__PROBLEM DESCRIPTION__:
Produce the records again in full, exactly as shown below.

DATA PROVIDED START

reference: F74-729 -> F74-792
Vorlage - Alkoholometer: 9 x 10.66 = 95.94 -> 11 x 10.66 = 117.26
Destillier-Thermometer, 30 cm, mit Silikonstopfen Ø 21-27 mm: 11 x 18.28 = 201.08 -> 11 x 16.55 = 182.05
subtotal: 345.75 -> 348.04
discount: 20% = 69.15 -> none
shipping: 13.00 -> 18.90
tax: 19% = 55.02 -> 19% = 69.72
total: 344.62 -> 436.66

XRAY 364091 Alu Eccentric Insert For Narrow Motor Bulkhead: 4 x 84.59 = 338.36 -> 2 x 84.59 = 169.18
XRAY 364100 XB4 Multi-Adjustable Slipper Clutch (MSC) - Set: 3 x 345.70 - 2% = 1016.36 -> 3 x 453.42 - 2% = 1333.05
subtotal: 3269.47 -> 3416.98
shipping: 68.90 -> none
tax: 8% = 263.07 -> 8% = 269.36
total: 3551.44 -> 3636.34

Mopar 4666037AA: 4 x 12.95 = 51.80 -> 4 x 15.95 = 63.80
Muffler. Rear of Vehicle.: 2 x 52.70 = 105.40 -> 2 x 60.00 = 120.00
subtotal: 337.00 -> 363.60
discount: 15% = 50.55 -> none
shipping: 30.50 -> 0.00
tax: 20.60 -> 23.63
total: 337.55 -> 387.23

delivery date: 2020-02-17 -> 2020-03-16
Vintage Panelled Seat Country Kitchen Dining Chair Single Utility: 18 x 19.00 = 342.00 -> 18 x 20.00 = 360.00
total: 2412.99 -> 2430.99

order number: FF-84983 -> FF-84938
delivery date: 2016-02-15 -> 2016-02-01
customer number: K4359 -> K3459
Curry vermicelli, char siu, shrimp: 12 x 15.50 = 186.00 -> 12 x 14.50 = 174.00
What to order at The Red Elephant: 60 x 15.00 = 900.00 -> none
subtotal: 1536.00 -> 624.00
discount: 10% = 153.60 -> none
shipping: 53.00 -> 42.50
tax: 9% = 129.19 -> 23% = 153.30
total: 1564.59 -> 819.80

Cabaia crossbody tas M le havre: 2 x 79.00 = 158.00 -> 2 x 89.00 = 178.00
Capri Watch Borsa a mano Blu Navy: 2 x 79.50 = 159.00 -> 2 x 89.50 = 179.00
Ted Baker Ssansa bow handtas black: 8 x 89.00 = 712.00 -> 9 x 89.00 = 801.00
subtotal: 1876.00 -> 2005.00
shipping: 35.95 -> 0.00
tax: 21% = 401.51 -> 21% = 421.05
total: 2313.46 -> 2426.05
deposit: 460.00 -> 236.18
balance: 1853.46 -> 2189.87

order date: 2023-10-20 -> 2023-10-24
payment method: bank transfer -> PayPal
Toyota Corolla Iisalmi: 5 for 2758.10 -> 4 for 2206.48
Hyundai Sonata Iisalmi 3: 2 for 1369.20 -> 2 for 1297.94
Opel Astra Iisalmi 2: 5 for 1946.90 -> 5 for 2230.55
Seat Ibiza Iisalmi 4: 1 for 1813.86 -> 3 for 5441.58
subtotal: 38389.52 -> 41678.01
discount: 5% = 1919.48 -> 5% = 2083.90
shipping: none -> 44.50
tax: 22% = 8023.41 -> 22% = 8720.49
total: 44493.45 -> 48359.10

DATA PROVIDED END

__FINISHED EXERCISE__:
reference: F74-729 -> F74-792
Vorlage - Alkoholometer: 9 x 10.66 = 95.94 -> 11 x 10.66 = 117.26
Destillier-Thermometer, 30 cm, mit Silikonstopfen Ø 21-27 mm: 11 x 18.28 = 201.08 -> 11 x 16.55 = 182.05
subtotal: 345.75 -> 348.04
discount: 20% = 69.15 -> none
shipping: 13.00 -> 18.90
tax: 19% = 55.02 -> 19% = 69.72
total: 344.62 -> 436.66

XRAY 364091 Alu Eccentric Insert For Narrow Motor Bulkhead: 4 x 84.59 = 338.36 -> 2 x 84.59 = 169.18
XRAY 364100 XB4 Multi-Adjustable Slipper Clutch (MSC) - Set: 3 x 345.70 - 2% = 1016.36 -> 3 x 453.42 - 2% = 1333.05
subtotal: 3269.47 -> 3416.98
shipping: 68.90 -> none
tax: 8% = 263.07 -> 8% = 269.36
total: 3551.44 -> 3636.34

Mopar 4666037AA: 4 x 12.95 = 51.80 -> 4 x 15.95 = 63.80
Muffler. Rear of Vehicle.: 2 x 52.70 = 105.40 -> 2 x 60.00 = 120.00
subtotal: 337.00 -> 363.60
discount: 15% = 50.55 -> none
shipping: 30.50 -> 0.00
tax: 20.60 -> 23.63
total: 337.55 -> 387.23

delivery date: 2020-02-17 -> 2020-03-16
Vintage Panelled Seat Country Kitchen Dining Chair Single Utility: 18 x 19.00 = 342.00 -> 18 x 20.00 = 360.00
total: 2412.99 -> 2430.99

order number: FF-84983 -> FF-84938
delivery date: 2016-02-15 -> 2016-02-01
customer number: K4359 -> K3459
Curry vermicelli, char siu, shrimp: 12 x 15.50 = 186.00 -> 12 x 14.50 = 174.00
What to order at The Red Elephant: 60 x 15.00 = 900.00 -> none
subtotal: 1536.00 -> 624.00
discount: 10% = 153.60 -> none
shipping: 53.00 -> 42.50
tax: 9% = 129.19 -> 23% = 153.30
total: 1564.59 -> 819.80

Cabaia crossbody tas M le havre: 2 x 79.00 = 158.00 -> 2 x 89.00 = 178.00
Capri Watch Borsa a mano Blu Navy: 2 x 79.50 = 159.00 -> 2 x 89.50 = 179.00
Ted Baker Ssansa bow handtas black: 8 x 89.00 = 712.00 -> 9 x 89.00 = 801.00
subtotal: 1876.00 -> 2005.00
shipping: 35.95 -> 0.00
tax: 21% = 401.51 -> 21% = 421.05
total: 2313.46 -> 2426.05
deposit: 460.00 -> 236.18
balance: 1853.46 -> 2189.87

order date: 2023-10-20 -> 2023-10-24
payment method: bank transfer -> PayPal
Toyota Corolla Iisalmi: 5 for 2758.10 -> 4 for 2206.48
Hyundai Sonata Iisalmi 3: 2 for 1369.20 -> 2 for 1297.94
Opel Astra Iisalmi 2: 5 for 1946.90 -> 5 for 2230.55
Seat Ibiza Iisalmi 4: 1 for 1813.86 -> 3 for 5441.58
subtotal: 38389.52 -> 41678.01
discount: 5% = 1919.48 -> 5% = 2083.90
shipping: none -> 44.50
tax: 22% = 8023.41 -> 22% = 8720.49
total: 44493.45 -> 48359.10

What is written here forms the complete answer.